Biodiversity is the diversity of life on earth: of genes, species and ecosystems. In addition to its intrinsic value, it underpins the ecosystem services that sustain our lives in multiple ways. They provide food, water and medicine; ensure soil and water regulation, pollination, erosion and flood control, disease control, and carbon storage. Biodiversity is indispensable for climate change mitigation and adaptation,indispensable for climate change mitigation and adaptation and for maintaining human health. It also enhances recreational activity, creative inspiration and cultural heritage.

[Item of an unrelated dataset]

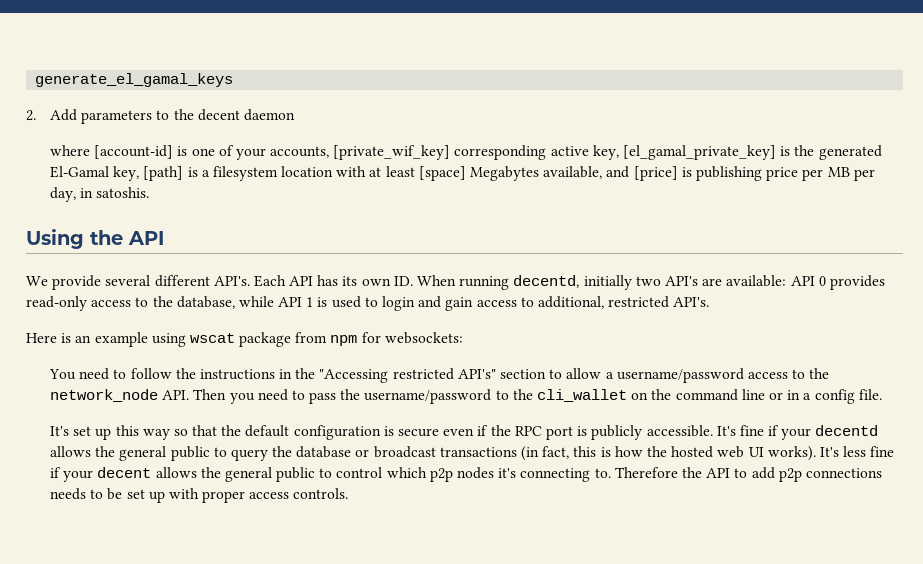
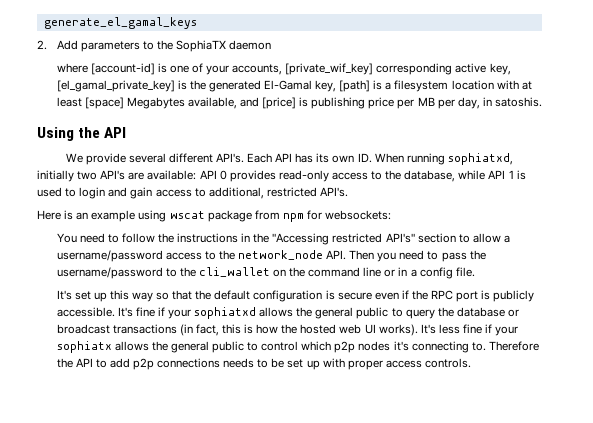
[197,109,240,121] decent -> [175,40,226,52] SophiaTX
[513,275,580,288] decentd, -> [447,153,513,165] sophiatxd,
[815,425,879,436] decentd -> [194,307,257,319] sophiatxd
[97,467,152,478] decent -> [56,341,112,353] sophiatx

And yet, unprecedented economic growth and human intervention are causing biodiversity loss at equally unprecedented rates. Changes in biodiversity were more rapid in the past 50 years than at any time in human history, and are projected to continue or accelerate. The planet lost 87% of its wetlands between 1700 and 2000, 38% mangroves up to 2010, half its live coral cover since the 1870s, and one-third of its forests to date. Current species extinction rates are estimated at 100 to 1000 times higher than over the past tens of millions of years. 30% tree species are threatened with extinction. Forest fragmentation has reduced biodiversity by as much as 75% in some cases. The biodiversity of freshwater ecosystems (which includes one-third of all vertebrate species) is declining dramatically: globally, wetlands are vanishing three times faster than forests, and freshwater vertebrate populations have fallen more than twice as steeply as terrestrial or marine populations.

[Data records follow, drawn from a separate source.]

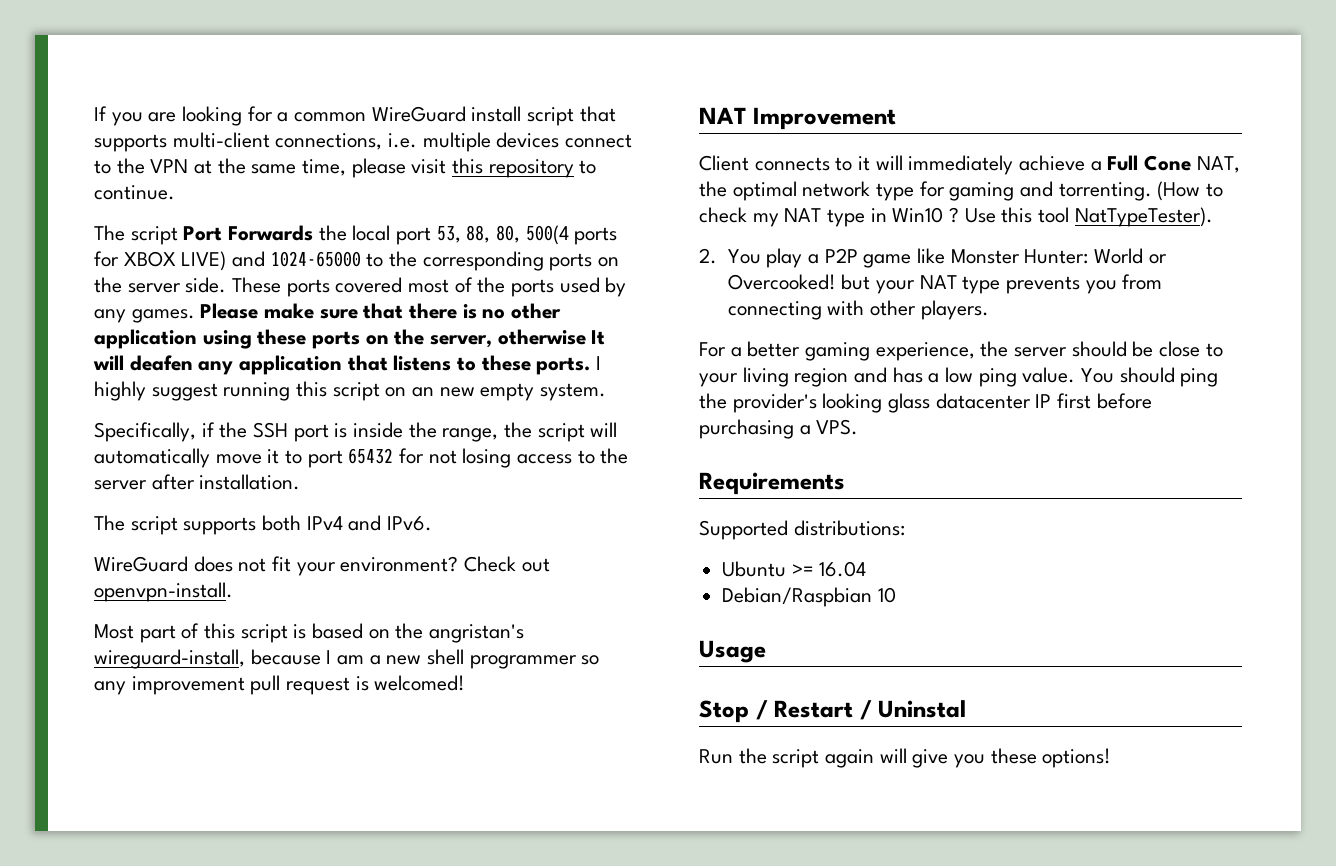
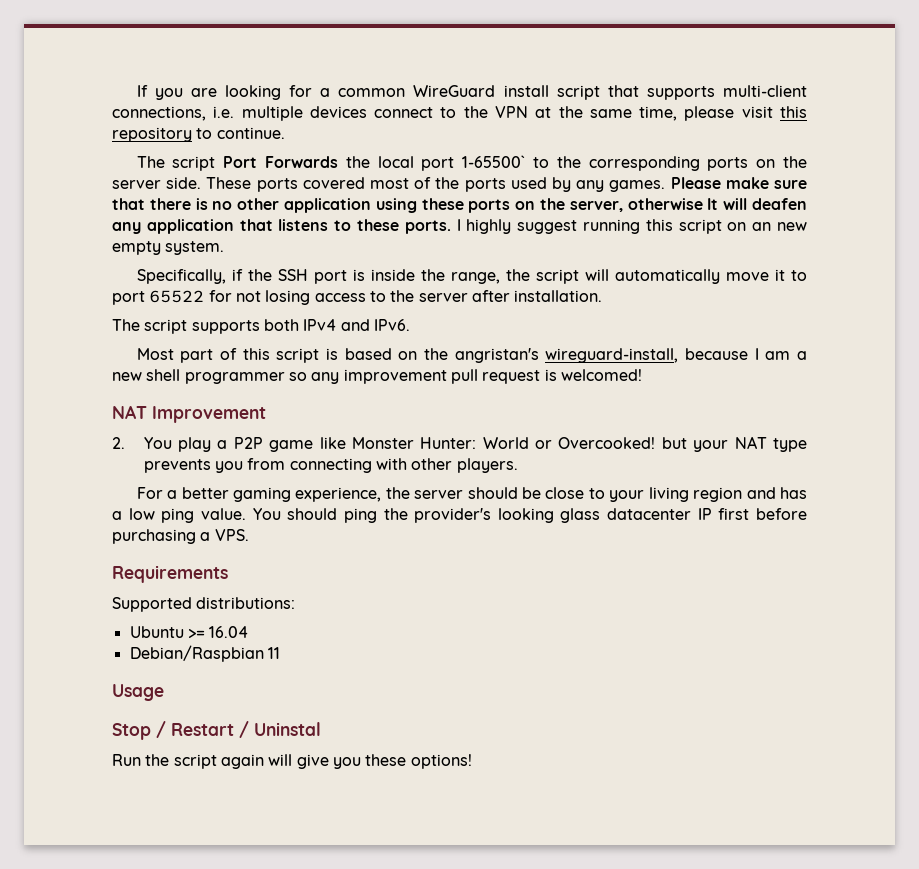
[436,225,618,245] [94,251,361,271] 53, 88, 80, 500(4 ports for XBOX LIVE) and 1024-65000 -> [462,155,526,168] 1-65500`
[348,448,394,464] 65432 -> [149,290,205,303] 65522
[94,556,550,576] [94,582,233,602] // WireGuard does not fit your environment? Check out openvpn-install. -> (410, 325) none
[699,155,1240,175] [699,181,1224,201] [699,207,1213,227] // Client connects to it will immediately achieve a Full Cone NAT, the optimal network type for gaming and torrenting. (How to check my NAT type in Win10 ? Use this tool NatTypeTester). -> (266, 414) none
[877,587,896,603] 10 -> [267,647,280,659] 11

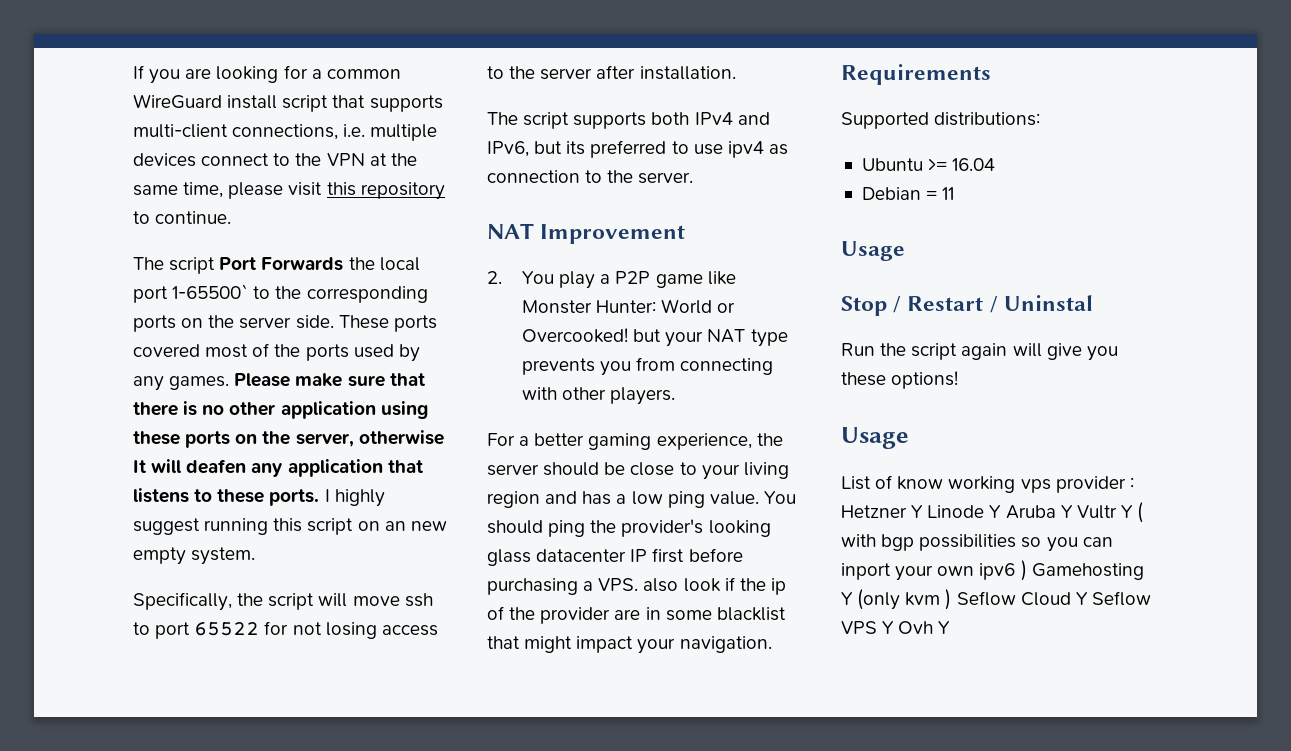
[231,269,785,284] if the SSH port is inside the range, the script will automatically move it -> [237,593,433,610] the script will move ssh
[373,319,410,331] [136,348,807,363] [112,369,642,384] IPv6. // Most part of this script is based on the angristan's wireguard-install, because I am a new shell programmer so any improvement pull request is welcomed! -> [487,140,788,158] [487,170,694,184] IPv6, but its preferred to use ipv4 as connection to the server.
(249, 535) none -> [643,577,786,595] [487,606,786,624] [487,636,772,654] also look if the ip of the provider are in some blacklist that might impact your navigation.
[129,645,264,662] Debian/Raspbian -> [861,187,938,200] Debian =
(472, 761) none -> [841,427,909,449] [841,475,1134,493] [841,502,1144,523] [841,534,1113,552] [841,560,1144,581] [841,589,1151,610] [841,621,951,634] // Usage // List of know working vps provider : Hetzner Y Linode Y Aruba Y Vultr Y ( with bgp possibilities so you can inport your own ipv6 ) Gamehosting Y (only kvm ) Seflow Cloud Y Seflow VPS Y Ovh Y

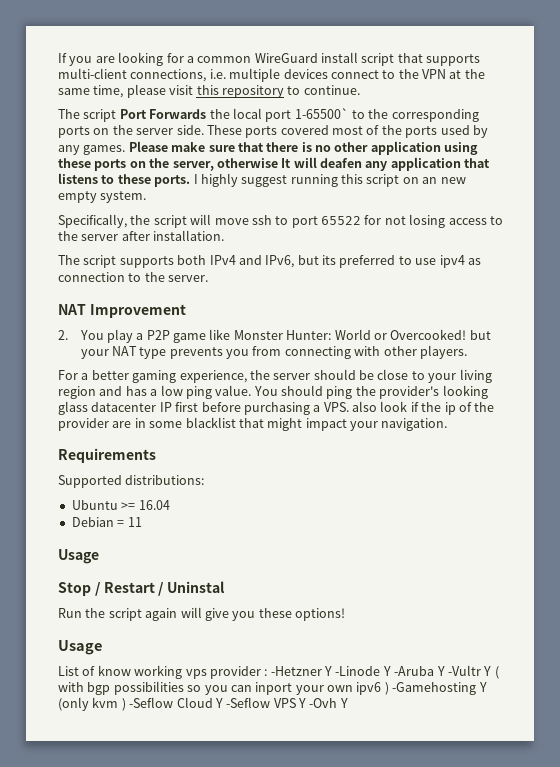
[841,505,1117,519] Hetzner Y Linode Y Aruba Y Vultr -> [270,665,481,676] -Hetzner Y -Linode Y -Aruba Y -Vultr
[1031,563,1144,580] Gamehosting -> [392,682,477,695] -Gamehosting
[956,591,1016,606] Seflow -> [129,697,174,708] -Seflow
[1091,591,1151,606] Seflow -> [226,697,271,708] -Seflow
[898,621,934,634] Ovh -> [309,698,338,708] -Ovh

Global response to this crisis includes concrete commitments under the UN Convention on Biodiversity (CBD) to safeguard entire natural systems and the life-supporting services they provide. While none of its 20 Aichi Biodiversity Targets for 2020 was fully met at global level, the post-2020 global biodiversity framework adopted at COP-15 in December 2022 aims at fortified efforts and investment via four long-term goals for 2050 and 23 targets for urgent action by 2030. Biodiversity conservation includes protecting and restoring nature, as well as mitigating direct and indirect pressures on biodiversity.
Protection measures generally involve creating or expanding protected areas (PAs), i.e. clearly defined geographical spaces, recognized, dedicated and managed through legal or other effective means to achieve the long-term conservation of nature with associated ecosystem services and cultural values [CBD]. Over 120,000 designated PAs cover about 15% of terrestrial and freshwater environments and 7% of the marine realm. However they only partly cover important sites for biodiversity and are not yet fully ecologically representative and effectively or equitably managed; only an estimated 20% of PAs are being managed well. Larger and more strictly protected areas are considerably more effective for conservation. PAs need to be extended and integrated into the surrounding land and sea, involve local and indigenous communities, and have resources allocated for better management. More investment in PAs is crucial, and the funds required are small. To protect 30% of the world’s land and ocean, and manage the areas effectively by 2030 would require an estimated average investment of $140 billion annually: only 0.16% of global GDP, and less than one-third of the global government subsidies currently supporting activities that destroy nature. The benefits, even when confined to financial benefits, exceed the costs significantly.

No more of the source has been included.